Efficiency analysis of LAF of FS

The results of this study demonstrated the potential feasibility of LAF technology application for FS sanitization using fermented rice flour and brown sugar. The technology was considerably effective in completely eliminating fecal coliforms within a short period of time, implying that the process was feasible and had a low reactor footprint and short retention time. Furthermore, the LAF technology had a relatively lower energy requirement than those of other conventional options, such as anaerobic digestion, microwave application, composting, liquid fuel, and dry fuel. Thus, in view of its potential for large-scale applications, this technology can be relevant in emergency situations, such as refugee camps, where the population and the FS generation are very high. The improvement of the food supply through agriculture by using sanitized FS as soil conditioner in emergency situations will be a welcome development. However, direct application of lacto-fermented feces to agriculture may be constrained by incomplete decomposition, high concentrations of organic acids or insufficient hygienization. Post-treatment by adding biochar, vermi-composting, or thermophilic composting stabilizes and sanitizes the material before its application for soil amendment.

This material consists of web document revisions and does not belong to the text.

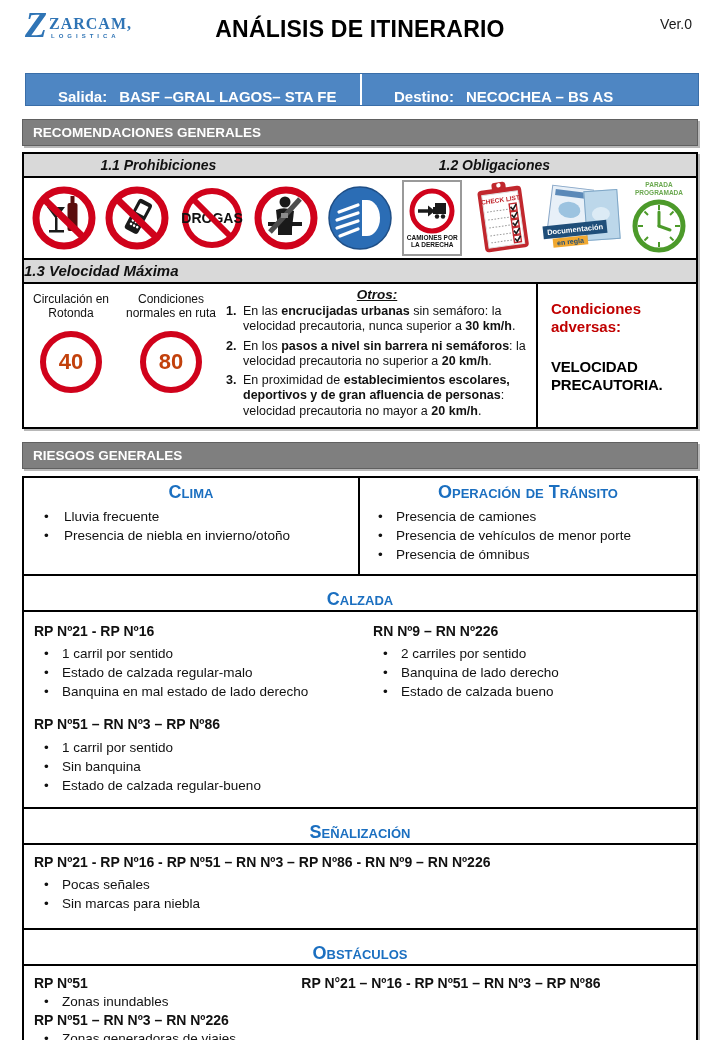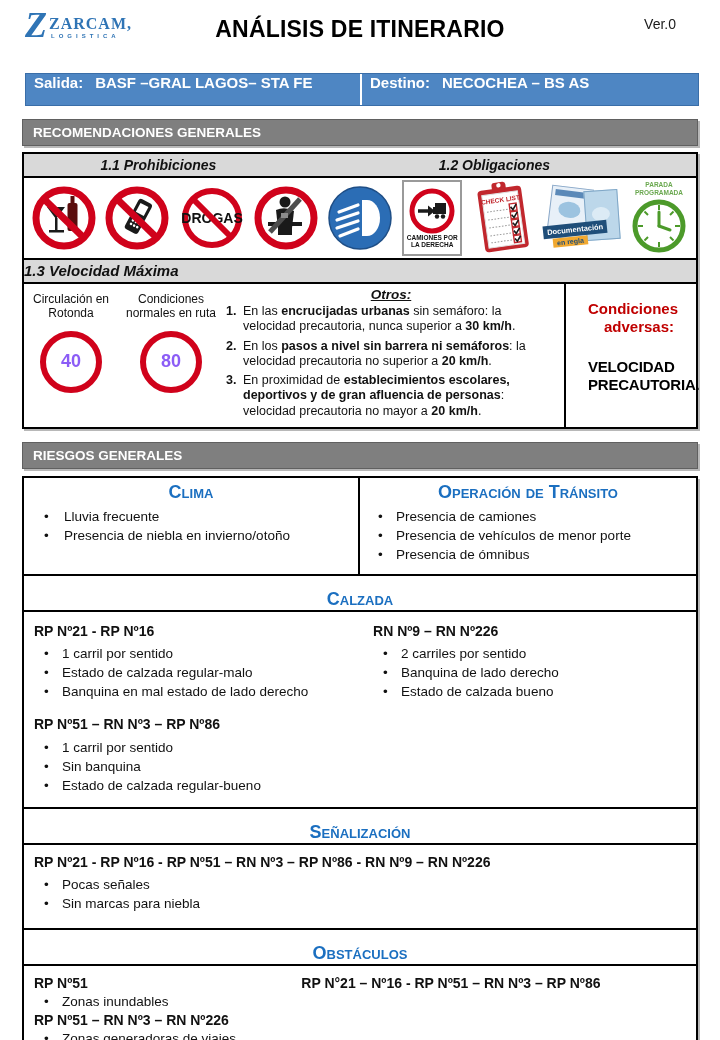--- a/index.html
+++ b/index.html
@@ -6,25 +6,25 @@
   .page{width:720px;height:1040px;background:#ffffff;position:relative;overflow:hidden;
         font-family:"Liberation Sans", sans-serif;color:#111;}
   
   .top{position:relative;height:58px;padding-top:6px;}
   .logo{position:absolute;left:25px;top:10px;display:flex;align-items:flex-start;color:#2F74B5;}
   .big-z{font-family:"Liberation Serif", serif;font-style:italic;font-weight:bold;font-size:36px;line-height:30px;}
   .logo-text-wrap{display:flex;flex-direction:column;margin-left:2px;margin-top:6px;}
   .logo-name{font-family:"Liberation Serif", serif;font-weight:bold;font-size:16px;letter-spacing:1px;line-height:15px;}
   .logo-sub{font-size:6px;letter-spacing:4px;font-weight:bold;margin-top:2px;margin-left:2px;}
   .title{position:absolute;left:0;right:0;top:16px;text-align:center;font-size:23px;font-weight:bold;letter-spacing:0.2px;color:#000;}
-  .ver{position:absolute;right:44px;top:16px;font-size:14px;color:#1a1a1a;}
+  .ver{position:absolute;right:28px;top:16px;font-size:14px;color:#1a1a1a;}
   
   .route-bar{margin:9px 21px 0 25px;height:33px;background:#4E86C3;border:1px solid #3A6EA8;
              display:flex;color:#fff;font-weight:bold;font-size:15px;box-sizing:border-box;}
-  .route-cell{display:flex;align-items:flex-start;padding-left:8px;box-sizing:border-box;white-space:nowrap;}
+  .route-cell{display:flex;align-items:flex-end;padding-left:32px;box-sizing:border-box;white-space:nowrap;}
   .route-cell.left{width:50%;border-right:2px solid #ffffff;}
   .route-cell .val{margin-left:12px;}
   
   .section-bar{margin:13px 22px 0 22px;height:27px;background:#7F7F7F;border:1px solid #606060;
                color:#fff;font-weight:bold;font-size:13.5px;line-height:25px;padding-left:10px;
                box-sizing:border-box;box-shadow:2px 2px 0 #b8b8b8;}
   
   .recom-box{margin:6px 22px 0 22px;border:2px solid #000;box-shadow:2px 2px 0 #b8b8b8;background:#fff;}
   .subhead-row{display:flex;background:#D9D9D9;border-bottom:2px solid #000;height:22px;
                font-size:14px;font-weight:bold;font-style:italic;}
@@ -48,27 +48,27 @@
              padding:1px 4px;transform:rotate(-6deg);white-space:nowrap;}
   .clock-caption{color:#6AA84F;font-size:6.5px;font-weight:bold;text-align:center;line-height:1.15;margin-bottom:1px;}
   .vel-bar{height:22px;background:#D9D9D9;border-top:2px solid #000;border-bottom:2px solid #000;
            text-align:left;font-size:15px;font-weight:bold;font-style:italic;line-height:21px;}
   .speed-row{display:flex;min-height:132px;}
   .sp-col1{width:94px;text-align:center;padding-top:8px;box-sizing:border-box;}
   .sp-col2{width:106px;text-align:center;padding-top:8px;box-sizing:border-box;}
   .sp-label{font-size:12px;line-height:1.2;}
   .roundel{width:50px;height:50px;border-radius:50%;border:6px solid #D0021B;background:#fff;
            margin:10px auto 0;display:flex;align-items:center;justify-content:center;
-           font-size:18px;font-weight:bold;color:#8b5cf6;box-sizing:content-box;}
+           font-size:22px;font-weight:bold;color:#c2410c;box-sizing:content-box;}
   .sp-col3{flex:1;padding:3px 8px 4px 2px;}
   .otros-title{text-align:center;font-weight:bold;font-style:italic;text-decoration:underline;font-size:13.5px;margin-bottom:2px;}
   .otros-item{display:flex;font-size:12.5px;line-height:1.22;margin-bottom:4px;}
   .otros-item .num{font-weight:bold;width:17px;flex:0 0 17px;}
   .otros-item b{font-weight:bold;}
-  .sp-col4{width:132px;border-left:2px solid #000;text-align:right;padding:16px 22px 0;box-sizing:border-box;}
+  .sp-col4{width:160px;border-left:2px solid #000;text-align:left;padding:16px 13px 0;box-sizing:border-box;}
   .adv-title{color:#C00000;font-weight:bold;font-size:15px;line-height:1.2;margin-bottom:22px;}
   .adv-value{color:#000;font-weight:bold;font-size:15px;line-height:1.2;letter-spacing:-0.2px;}
   
   .risks-table{margin:7px 22px 0 22px;border:2px solid #000;background:#fff;box-shadow:2px 3px 0 #b8b8b8;}
   .blue-head{text-align:center;font-variant:small-caps;font-weight:bold;color:#1B6FC0;font-size:18px;line-height:1.1;}
   .row-top{display:flex;border-bottom:2px solid #000;min-height:96px;}
   .cell-clima{width:50%;border-right:2px solid #000;padding:5px 0 8px;box-sizing:border-box;}
   .cell-ot{width:50%;padding:5px 8px 8px;box-sizing:border-box;}
   ul.blist{list-style:none;margin:4px 0 0 0;padding:0;font-size:13.5px;}
   ul.blist li{position:relative;padding-left:28px;line-height:1.42;}

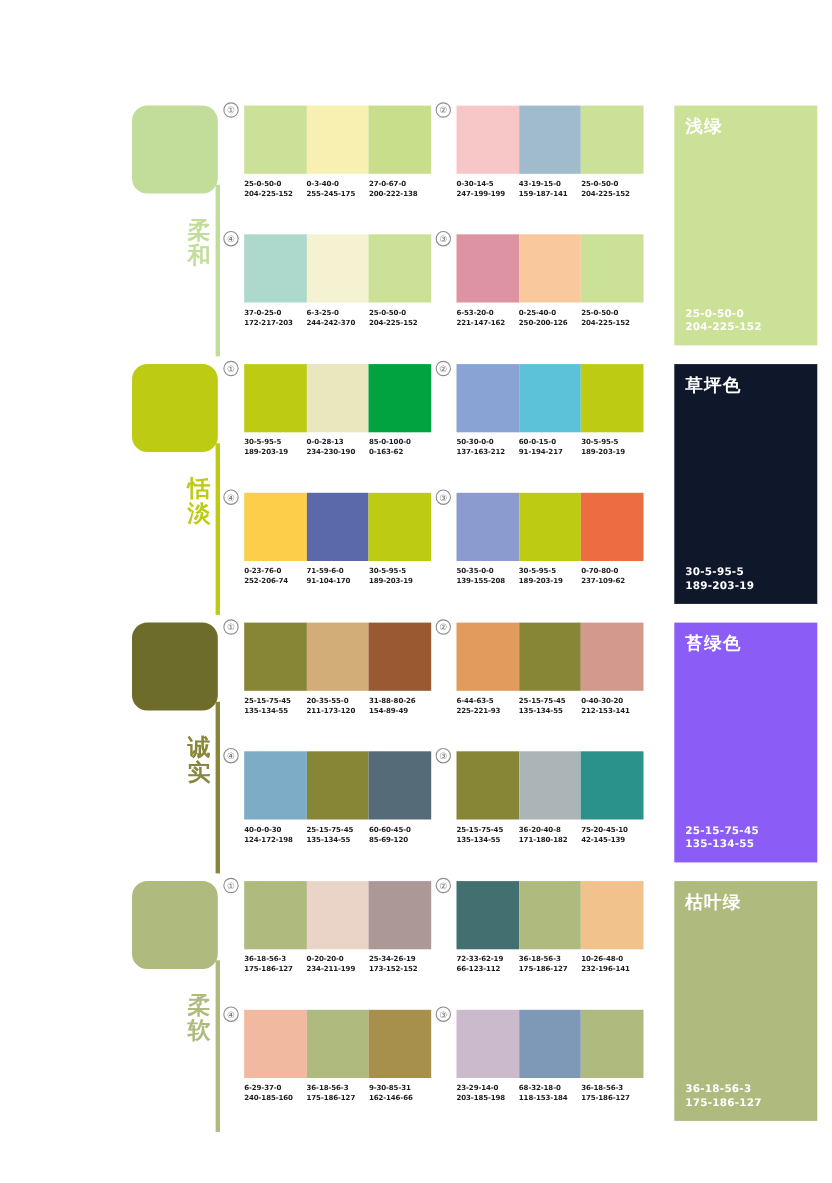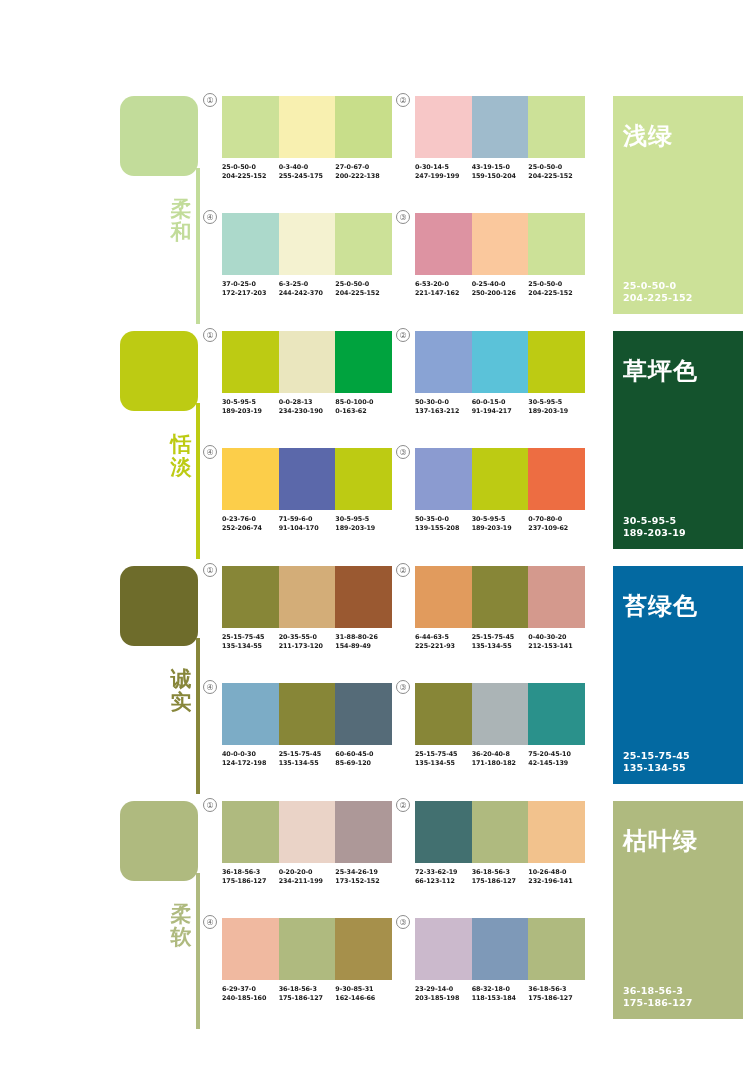--- a/index.html
+++ b/index.html
@@ -61,22 +61,22 @@
     font-family:"DejaVu Sans","Liberation Sans",sans-serif;
   }
 
   
   .panel {
     position:absolute; left:613px; top:8px;
     width:130px; height:218px;
     color:#ffffff;
   }
   .panel .pname {
-    position:absolute; left:10px; top:24px;
-    font-size:24px; font-weight:bold; letter-spacing:1px;
+    position:absolute; left:10px; top:9px;
+    font-size:16px; font-weight:bold; letter-spacing:1px;
   }
   .panel .pcodes {
     position:absolute; left:10px; bottom:10px;
     font-size:9.5px; font-weight:bold; line-height:12px;
     letter-spacing:0.2px;
   }
 </style>
 </head>
 <body>
 
@@ -118,21 +118,21 @@
           <div style="background: rgb(159, 187, 204);"></div>
           <div style="background: rgb(204, 225, 152);"></div>
         </div>
         <div class="codes">
           <div>
             <div class="cmyk">0-30-14-5</div>
             <div class="rgb">247-199-199</div>
           </div>
           <div>
             <div class="cmyk">43-19-15-0</div>
-            <div class="rgb">159-150-204</div>
+            <div class="rgb">159-187-141</div>
           </div>
           <div>
             <div class="cmyk">25-0-50-0</div>
             <div class="rgb">204-225-152</div>
           </div>
         </div>
       </div>
       <div class="group g4">
         <div class="gnum">④</div>
         <div class="swatches">
@@ -273,21 +273,21 @@
           <div>
             <div class="cmyk">30-5-95-5</div>
             <div class="rgb">189-203-19</div>
           </div>
           <div>
             <div class="cmyk">0-70-80-0</div>
             <div class="rgb">237-109-62</div>
           </div>
         </div>
       </div>
-      <div class="panel" style="background: #14532d;">
+      <div class="panel" style="background: #0f172a;">
         <div class="pname">草坪色</div>
         <div class="pcodes">
           <div>30-5-95-5</div>
           <div>189-203-19</div>
         </div>
       </div>
     </div>
     <div class="section" style="top: 558px;">
       <div class="tab" style="background: rgb(110, 108, 43);"></div>
       <div class="stem" style="background: rgb(135, 134, 58);"></div>
@@ -376,21 +376,21 @@
           <div>
             <div class="cmyk">36-20-40-8</div>
             <div class="rgb">171-180-182</div>
           </div>
           <div>
             <div class="cmyk">75-20-45-10</div>
             <div class="rgb">42-145-139</div>
           </div>
         </div>
       </div>
-      <div class="panel" style="background: #0369a1;">
+      <div class="panel" style="background: #8b5cf6;">
         <div class="pname">苔绿色</div>
         <div class="pcodes">
           <div>25-15-75-45</div>
           <div>135-134-55</div>
         </div>
       </div>
     </div>
     <div class="section" style="top: 793px;">
       <div class="tab" style="background: rgb(175, 186, 127);"></div>
       <div class="stem" style="background: rgb(175, 186, 127);"></div>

This study validated the LAF application for the sanitization of FS under the tested method and laid the foundation for scaling up the method by assessing its energy consumption, process efficiency, and performance. When designing a large-scale LAF of FS technology for practical field application, food waste with LAF potential can be used to replace rice flour. One-third of the food produced globally for human consumption (approximately 1.3 billion tons) is lost. Developing and industrialized countries waste nearly the same amount of food (630 and 670 million tons annually, respectively) (News, 2011). Using part of these wastes for the LAF of FS will be an economic advantage.

Conclusion

In this study, FS treatment technology was evaluated using fresh FS collected from a toilet septic tank. This study demonstrated for the first time that the combination of fermented rice flour and brown sugar could be applied for the quick treatment of FS to reduce its pathogens and odor content before further treatment for soil amendment. The LAF of FS with fermented rice flour and brown sugar can be potentially applied as a low-cost and simple technique for effectively eliminating pathogens and odor emissions in FS. The addition of lactic acid produced from fermented rice flour and brown sugar led to an effective acidification of the process to pH of 3.51–3.52 and fecal coliform inactivation while maintaining high concentrations of LAB during the treatment process. The trends in the LAB composition in the FS during the treatment process revealed that LAB remained stable in the reactors, thereby enhancing the suppression of the fecal coliforms. From an economic perspective, this process could enable the storage of portions of the FS from the treatment reactor for a similar sanitization process, thereby reducing the need to purchase expensive LAB for the acidification process in the FS treatment. The results suggested that the FS treatment using fermented rice flour and brown sugar is feasible. Further investigations are needed to validate the use of food wastes to replace rice flour when considering large-scale applications and the efficiency of food waste as a LAF process for sanitizing other bacterial pathogens in FS.